WHAT IS EXPECTED:
If a record contains a picture, leave the picture out and copy everything else exactly.

DATA RECORDS:
────────────────────────────────────────

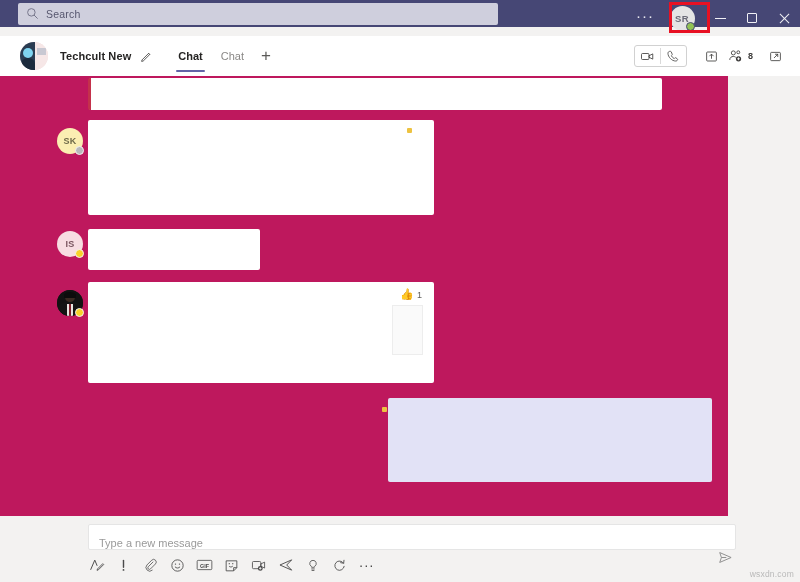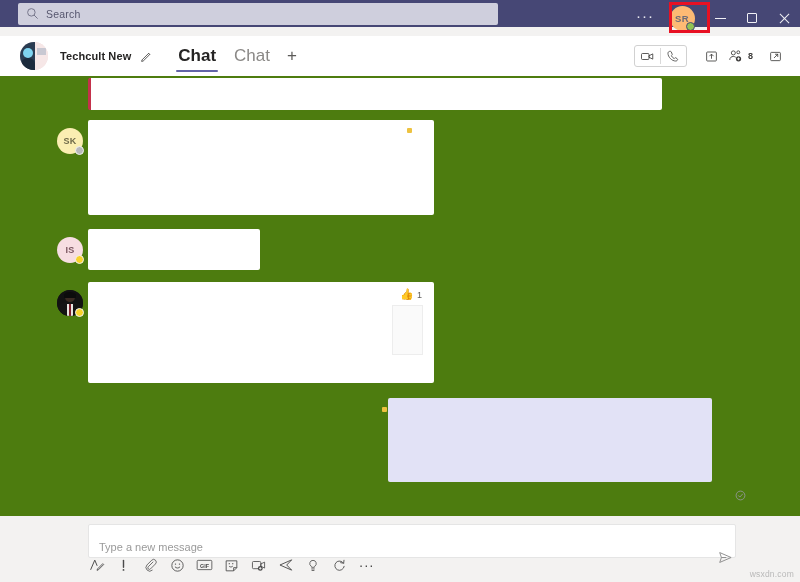"SR" .avatar-circle { background: #fdba74 -> #e5e5e5 }
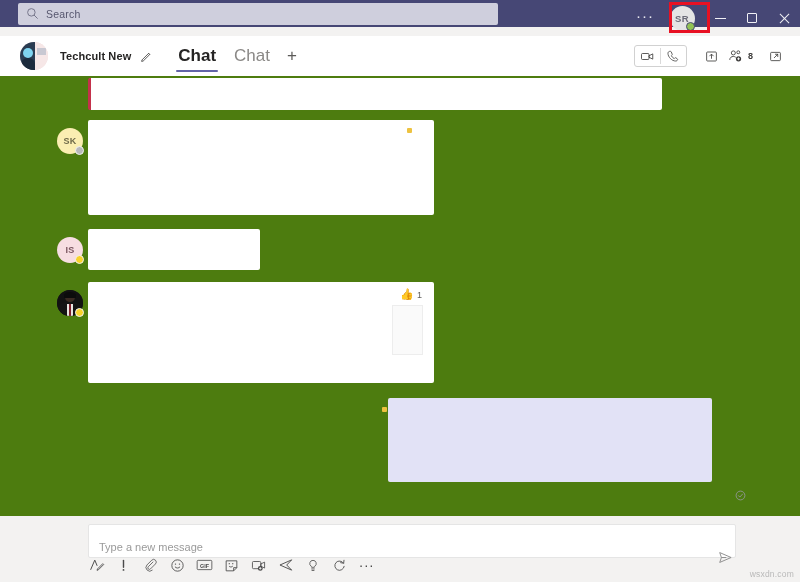"Chat" .tab { font-size: 17px -> 11px }
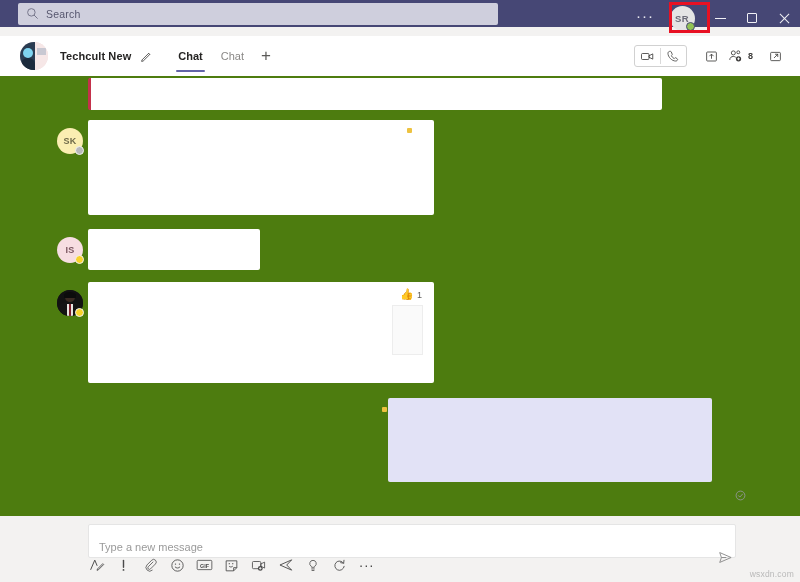"SK" .msglist { background: #4d7c0f -> #be185d; width: 800px -> 728px }
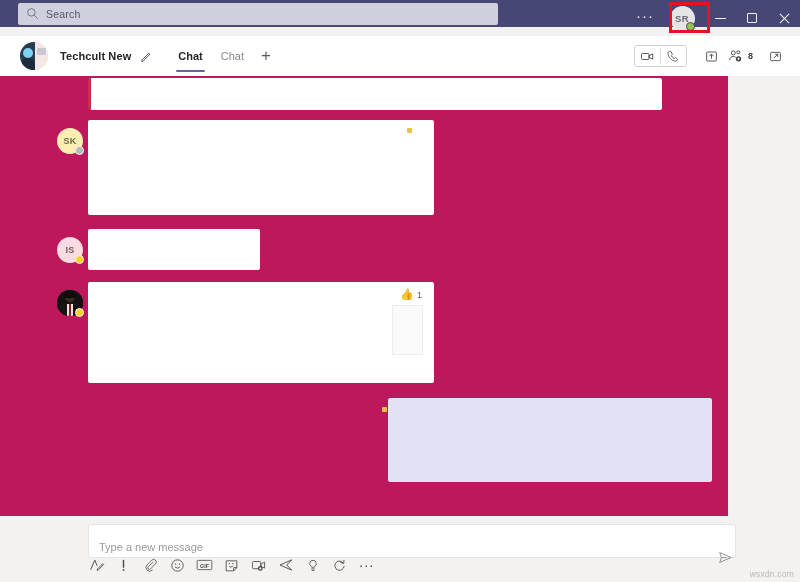"IS" div.ava { top: 161px -> 155px }
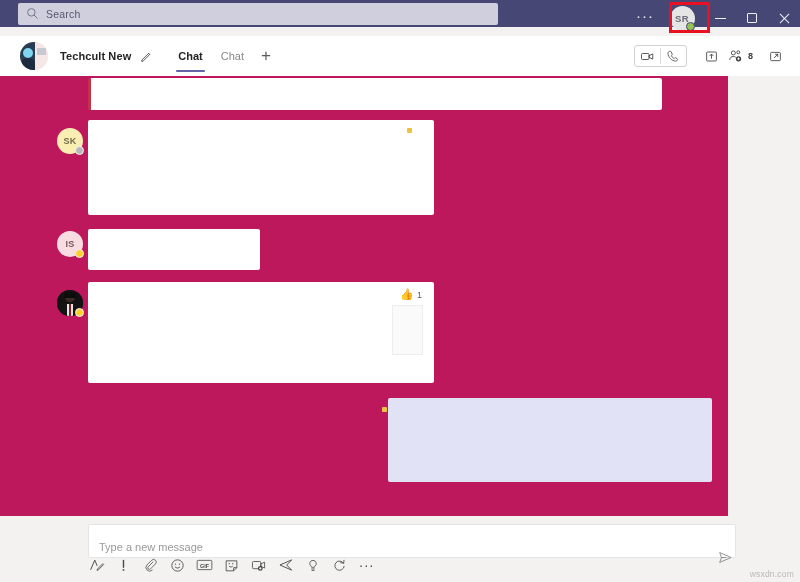"Type a new message" .compose-field { align-items: flex-start -> flex-end; padding: 16px 10px -> 0 10px }
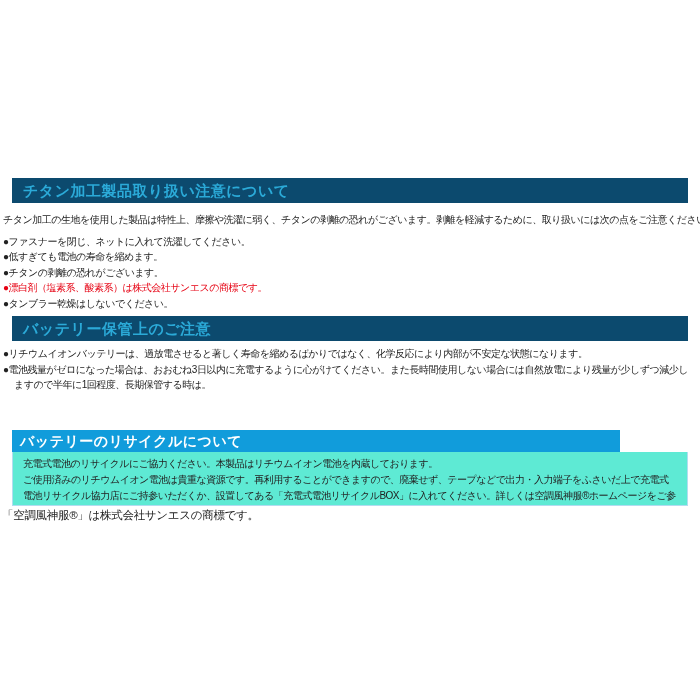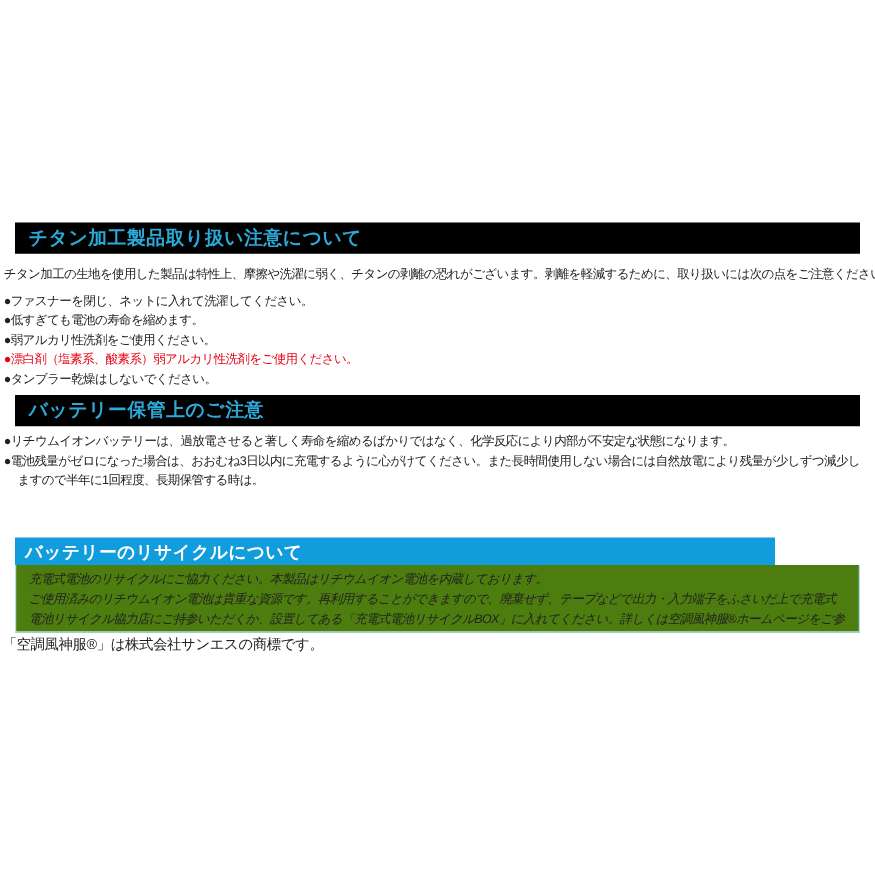"チタン加工製品取り扱い注意について" .section-header { background: #000000 -> #0c4a6e }
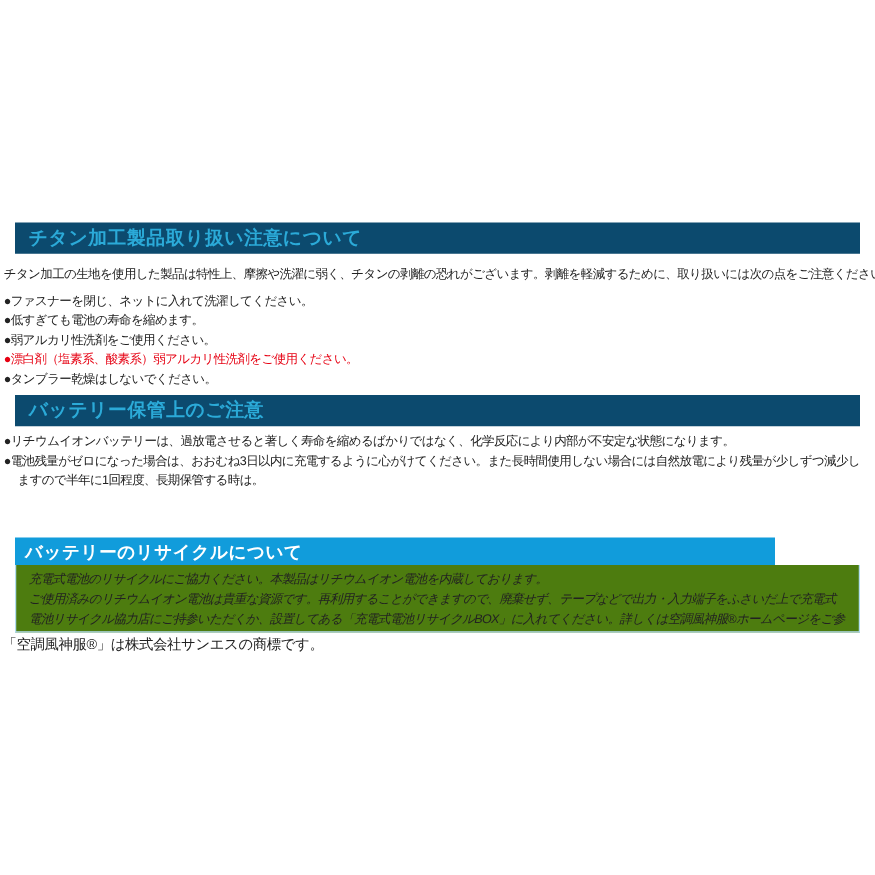"●弱アルカリ性洗剤をご使用ください。" div.bullet-item { text: 弱アルカリ性洗剤をご使用ください -> チタンの剥離の恐れがございます }
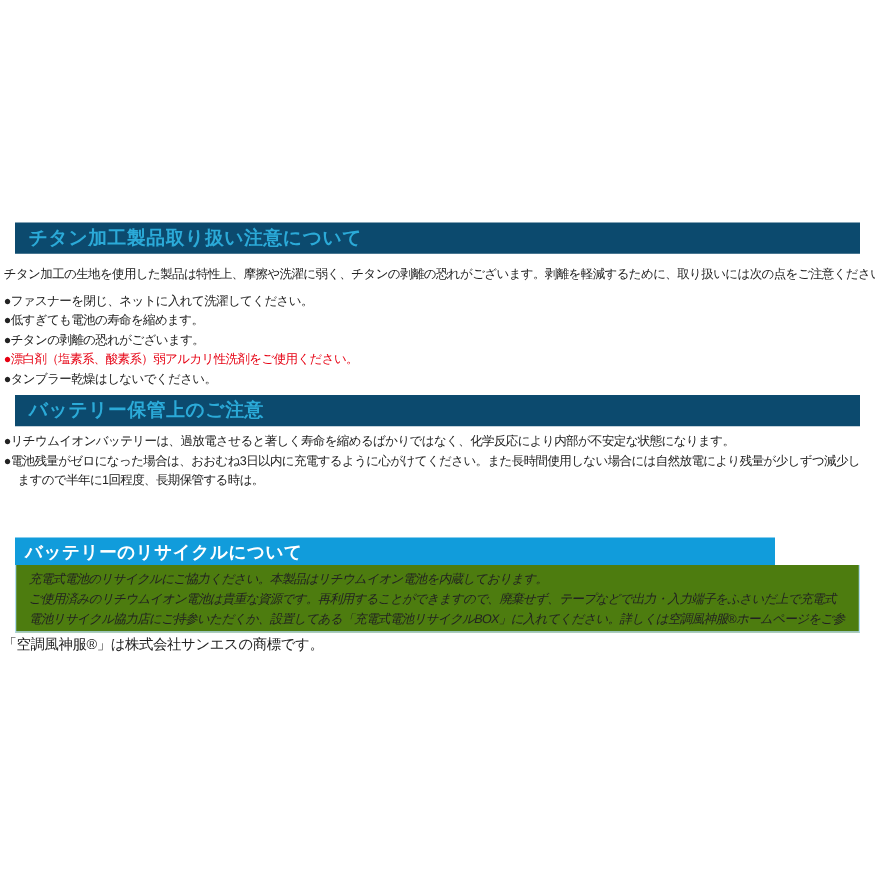"●漂白剤（塩素系、酸素系）弱アルカリ性洗剤をご使用ください。" div.bullet-item { text: 弱アルカリ性洗剤をご使用ください -> は株式会社サンエスの商標です }
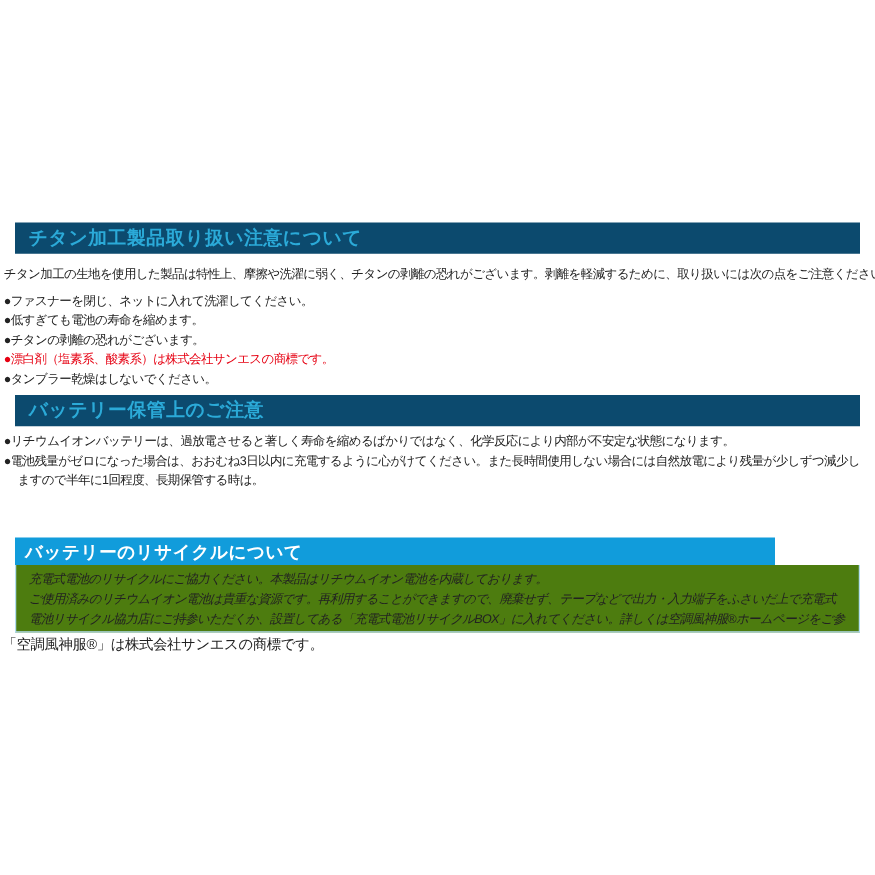"充電式電池のリサイクルにご協力ください。本製品はリチウムイオン電池を内蔵しており" .recycle-box { background: #4d7c0f -> #5eead4; font-style: italic -> none }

────────────────────────────────────────

ANSWER BOX:
"SR" .avatar-circle { background: #fdba74 -> #e5e5e5 }
"Chat" .tab { font-size: 17px -> 11px }
"SK" .msglist { background: #4d7c0f -> #be185d; width: 800px -> 728px }
"IS" div.ava { top: 161px -> 155px }
"Type a new message" .compose-field { align-items: flex-start -> flex-end; padding: 16px 10px -> 0 10px }
"チタン加工製品取り扱い注意について" .section-header { background: #000000 -> #0c4a6e }
"●弱アルカリ性洗剤をご使用ください。" div.bullet-item { text: 弱アルカリ性洗剤をご使用ください -> チタンの剥離の恐れがございます }
"●漂白剤（塩素系、酸素系）弱アルカリ性洗剤をご使用ください。" div.bullet-item { text: 弱アルカリ性洗剤をご使用ください -> は株式会社サンエスの商標です }
"充電式電池のリサイクルにご協力ください。本製品はリチウムイオン電池を内蔵しており" .recycle-box { background: #4d7c0f -> #5eead4; font-style: italic -> none }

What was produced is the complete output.